If nothing else, Los Angeles' protracted struggle with cannabis clinic
regulation should serve as a warning to other cities in which medicinal
marijuana dispensaries wish to operate -- Better to lay down some strict
rules and regulations, even if they can be a bit onerous (like in San
Francisco), even if it means limiting the amount of clinics allowed
within city limits to, say, five (like in Oakland).
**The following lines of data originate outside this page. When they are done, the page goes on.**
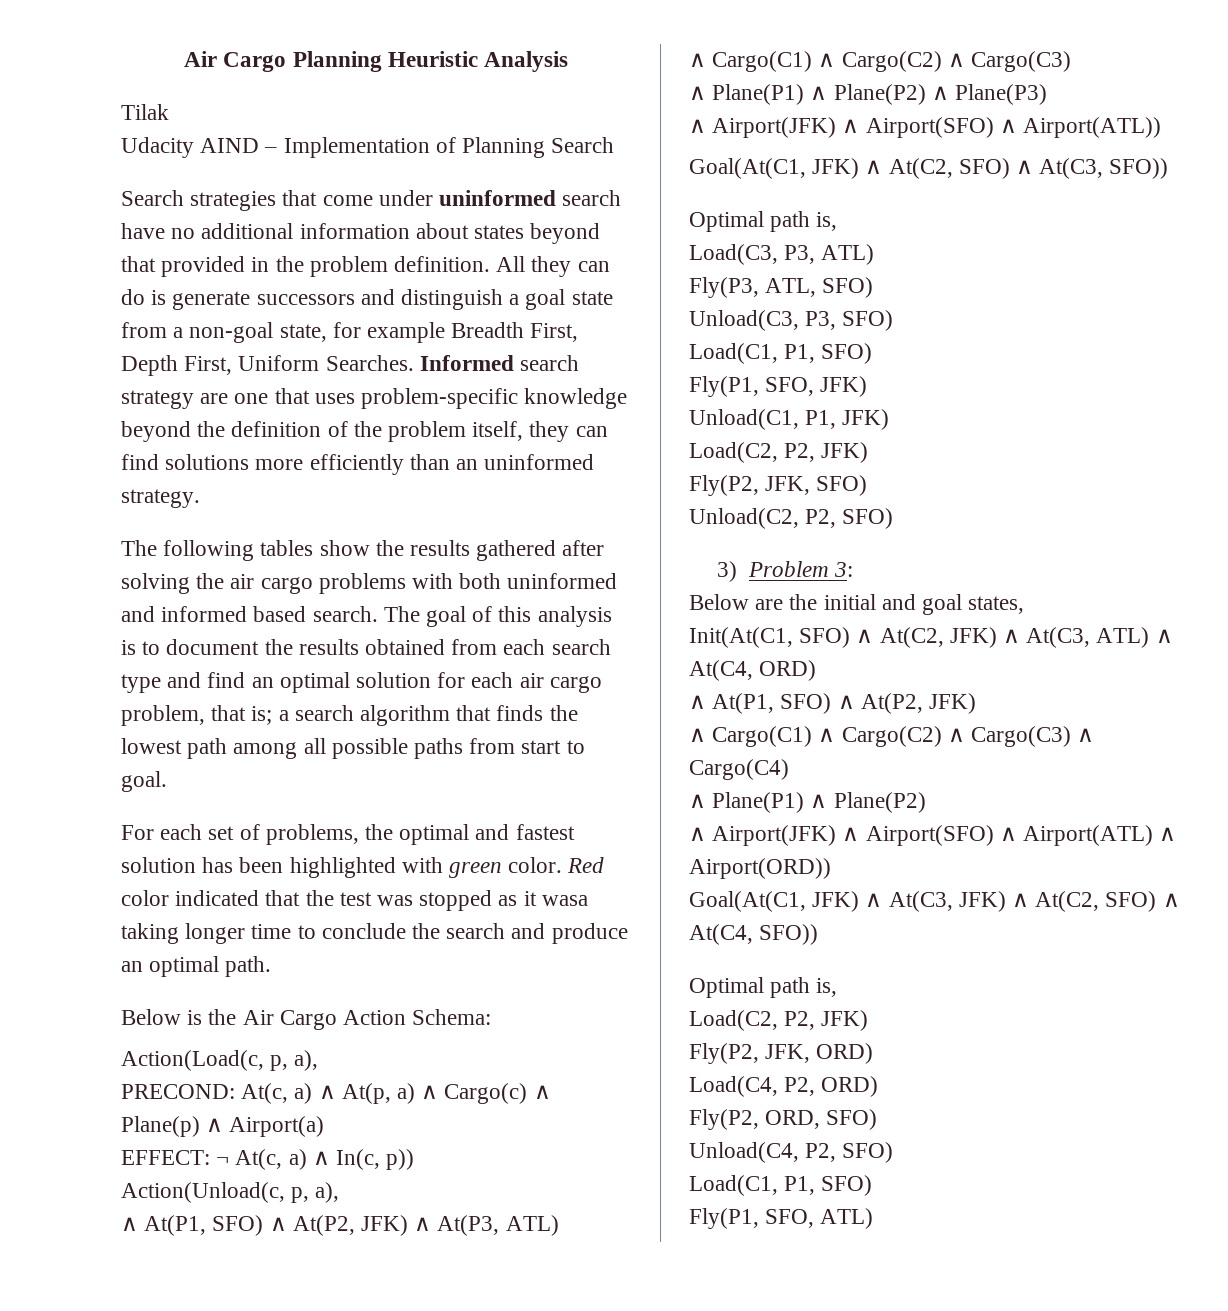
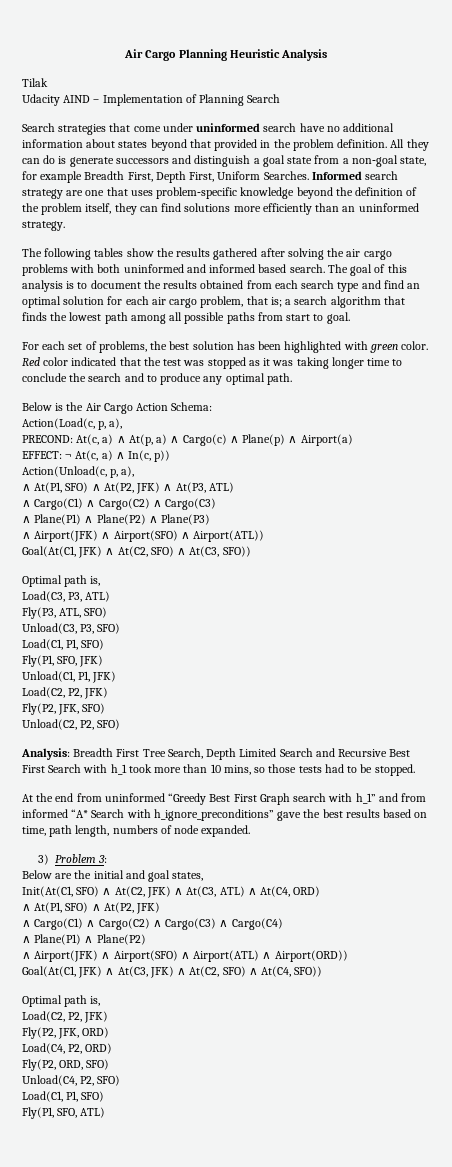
- For each set of problems, the optimal and fastest solution has been highlighted with green color.
+ For each set of problems, the best solution has been highlighted with green color.
- Red color indicated that the test was stopped as it wasa taking longer time to conclude the search and produce an optimal path.
+ Red color indicated that the test was stopped as it was taking longer time to conclude the search and to produce any optimal path.
+ Analysis: Breadth First Tree Search, Depth Limited Search and Recursive Best First Search with h_1 took more than 10 mins, so those tests had to be stopped.
+ At the end from uninformed “Greedy Best First Graph search with h_1” and from informed “A* Search with h_ignore_preconditions” gave the best results based on time, path length, numbers of node expanded.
The alternative is at best messy: politicians will take years figuring
out what to do, and meanwhile something like 1,000 "clinics" will spring
up, spooking neighbors, irking law enforcement , and hurting the
movement (like in Los Angeles).
Hell hath no fury like a cautionary tale ignored, as officials in San
Jose are discovering. Pot clubs were nonexistent in northern
California's largest city a year ago, forcing patients to trek north to
Oakland or SF or south to Santa Cruz. Those bad old days are over, and a
Los Angeles-style cannabis gold rush has set in: anywhere from 30 to 45
clinics and delivery services are operating in San Jose, nobody seems to
know exactly how many, and few folks -- save the patients who no longer
have to drive an hour or more for their medicine, and maybe some
unsavory characters happy to unload a few pounds -- are thrilled with
the situation.
Steve DeAngelo is a marijuana activist and somewhat of a legalization
celebrity. He is also general manager of Oakland's Harborside
Collective. Harborside opened up a San Jose location in December, and
found it easy to do so: there's ample light industrial space formerly
occupied by failed tech firms to rent, and an eager market ready to buy.
But the Wild West atmosphere could do more harm than good, he warns.
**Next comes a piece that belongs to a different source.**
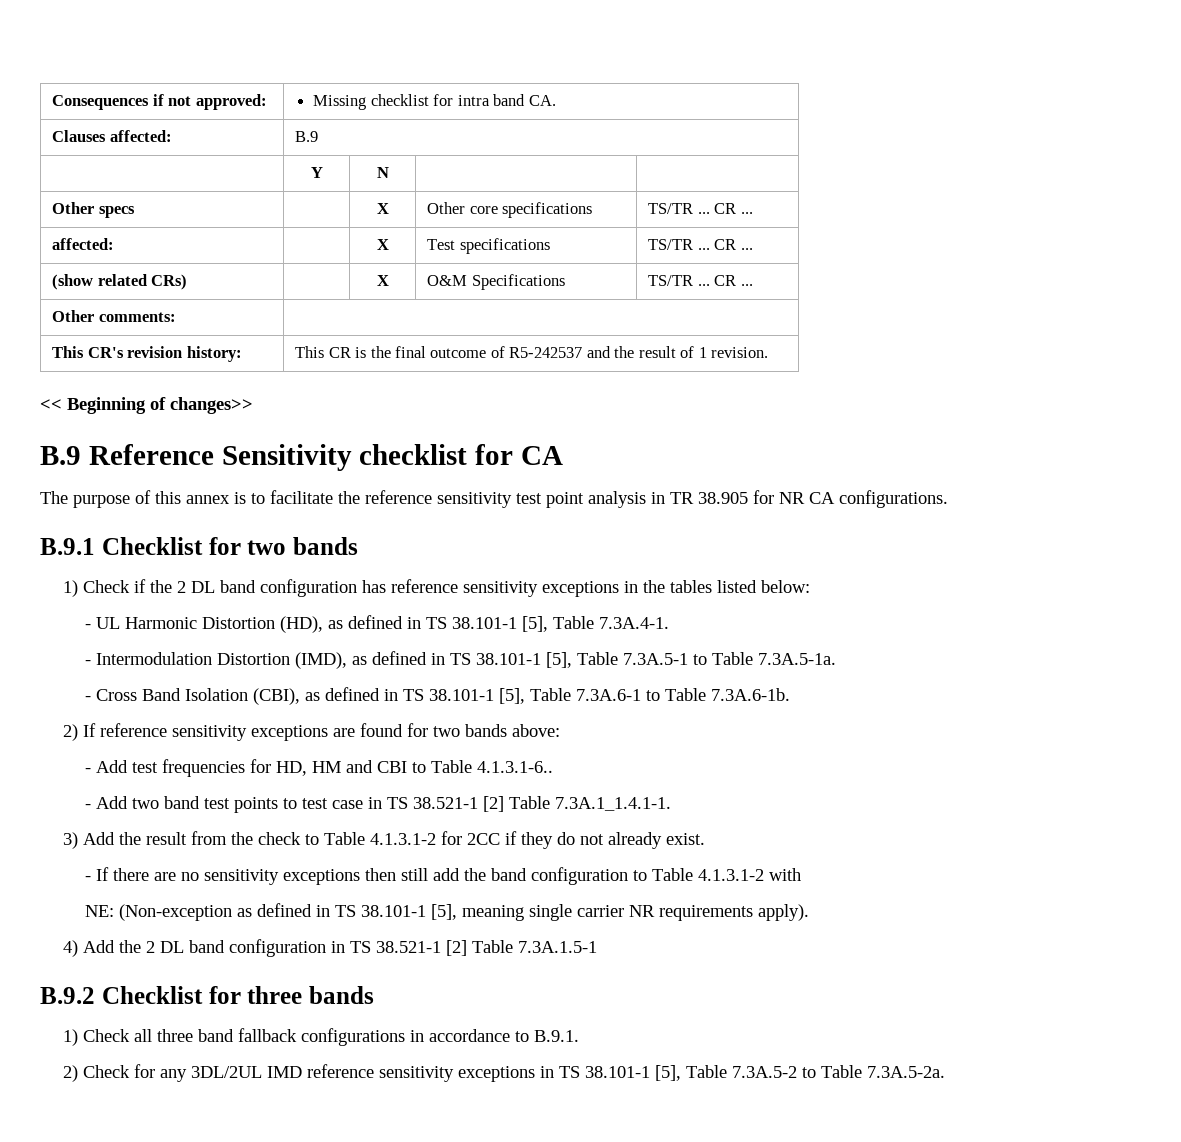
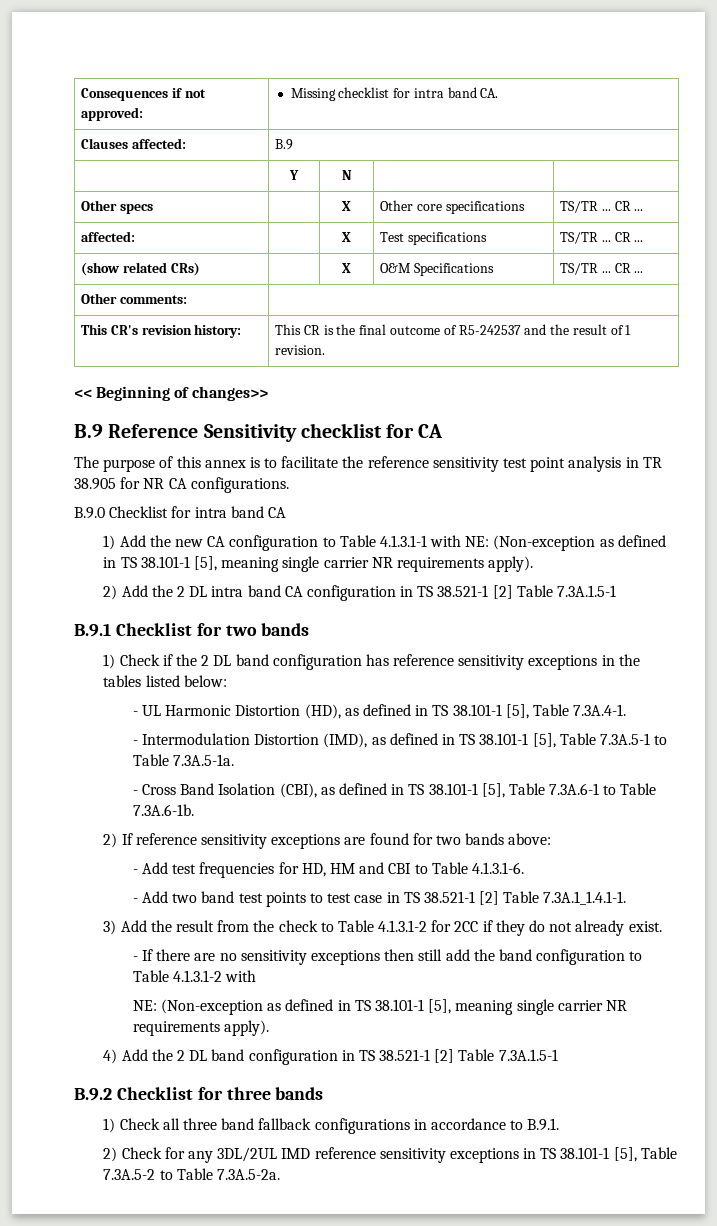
+ B.9.0 Checklist for intra band CA
+ 1) Add the new CA configuration to Table 4.1.3.1-1 with NE: (Non-exception as defined in TS 38.101-1 [5], meaning single carrier NR requirements apply).
+ 2) Add the 2 DL intra band CA configuration in TS 38.521-1 [2] Table 7.3A.1.5-1
- - Add test frequencies for HD, HM and CBI to Table 4.1.3.1-6..
+ - Add test frequencies for HD, HM and CBI to Table 4.1.3.1-6.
"In LA, really inappropriate people operated dispensaries, and it
brought disrepute on the movement. That same thing is happening now (in
San Jose)," he said last week.
How'd it happen? In October, San Jose City Councilman Pierluigi Oliverio
suggested San Jose allow dispensaries within city limits and tax them.
All of a sudden, collectives -- who as coops do not need business
licenses -- started opening up, "sprouting like weeds," in the words of
the adroit San Jose Mercury News.
Even as Mayor Chuck Reed suggested last month that pot clubs aren't
necessary (cause you can grow pot in your South Bay backyard, according
to him) San Jose politicians have played pass the buck with the
marijuana question, pushing off any public discussion or decision to
March 30th. In the meantime, the city has issued cease & desist letters
to every collective it could find.
The more reputable clubs, like Harborside and the San Jose Cannabis
Buyers Collective, have organized and hired an "army of litigators" to
ensure continued operation, DeAngelo said -- and to be good citizens.
"We don't want to fight the city," he said, noting that taxed pot clubs
would help with the city's $100 million budget deficit. "We want to help
the city do the fiscally-responsible thing."
Since it's too late to do the politically-responsible thing. Hopefully
the next city, be it in California or elsewhere, will take notice.